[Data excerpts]
★ ★ ★ ★
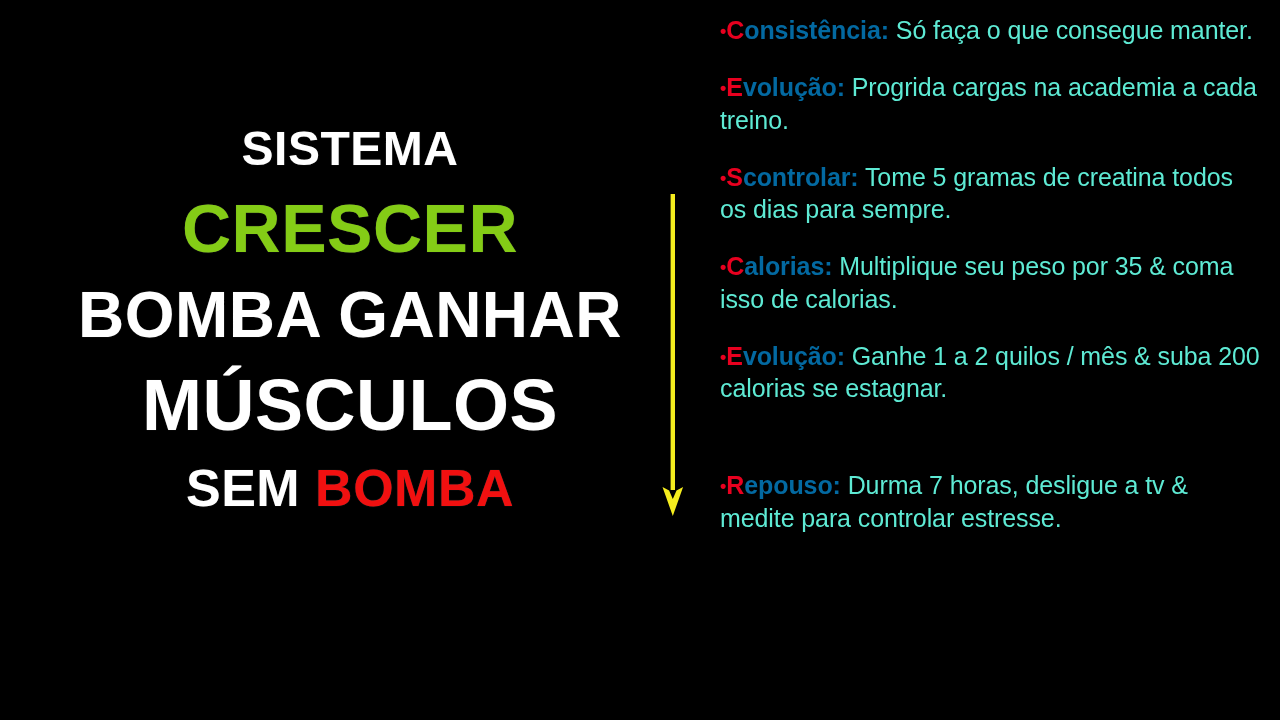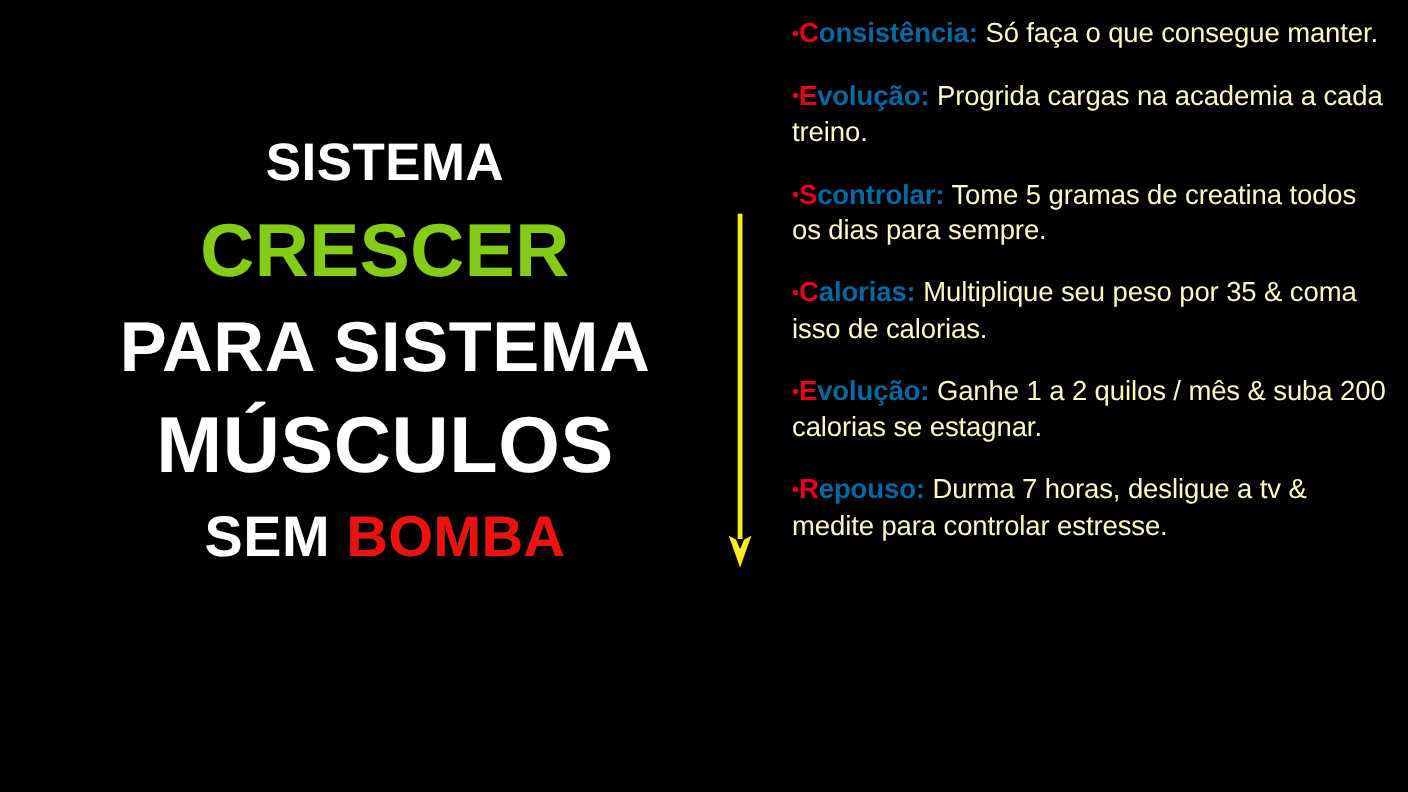--- a/index.html
+++ b/index.html
@@ -72,54 +72,54 @@
   }
 
   .bullet {
     margin-bottom:24.5px;
     line-height:1.30;
     font-size:25px;
     font-weight:400;
     color:#ffffff;
     letter-spacing:-0.1px;
   }
-  .bullet:last-child { margin-bottom:0; }
+  .bullet:last-child { margin-bottom:0;margin-top:40px; }
 
   .b-dot {
     color:#E8001F;
     font-weight:900;
     font-size:18px;
     vertical-align:2px;
     letter-spacing:0;
   }
 
   .b-first {
     color:#E8001F;
     font-weight:700;
   }
 
   .b-rest {
     color:#0369a1;
     font-weight:700;
   }
 
   .b-body {
-    color:#fef9c3;
+    color:#5eead4;
     font-weight:400;
   }
 </style>
 </head>
 <body>
 
 <div id="stage">
 
   <div id="headline">
     <span class="hl-line hl-1">SISTEMA</span>
     <span class="hl-line hl-2">CRESCER</span>
-    <span class="hl-line hl-3">PARA SISTEMA</span>
+    <span class="hl-line hl-3">BOMBA GANHAR</span>
     <span class="hl-line hl-4">MÚSCULOS</span>
     <span class="hl-line hl-5"><span>SEM </span><span class="hl-accent-red">BOMBA</span></span>
   </div>
 
   <div id="arrow">
     <svg width="36" height="326" viewBox="0 0 36 326" xmlns="http://www.w3.org/2000/svg">
       <rect x="15.6" y="0" width="4.4" height="296" fill="#F5ED1E"></rect>
       <path d="M 7.5 293 L 17.8 322 L 28.1 293 L 21.5 296.5 L 17.8 305 L 14.1 296.5 Z" fill="#F5ED1E"></path>
     </svg>
   </div>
★ ★ ★ ★
__Exercise objective__: Each line above that contains the word "child" should be counted, and only the total given.

__Expected answer__: 2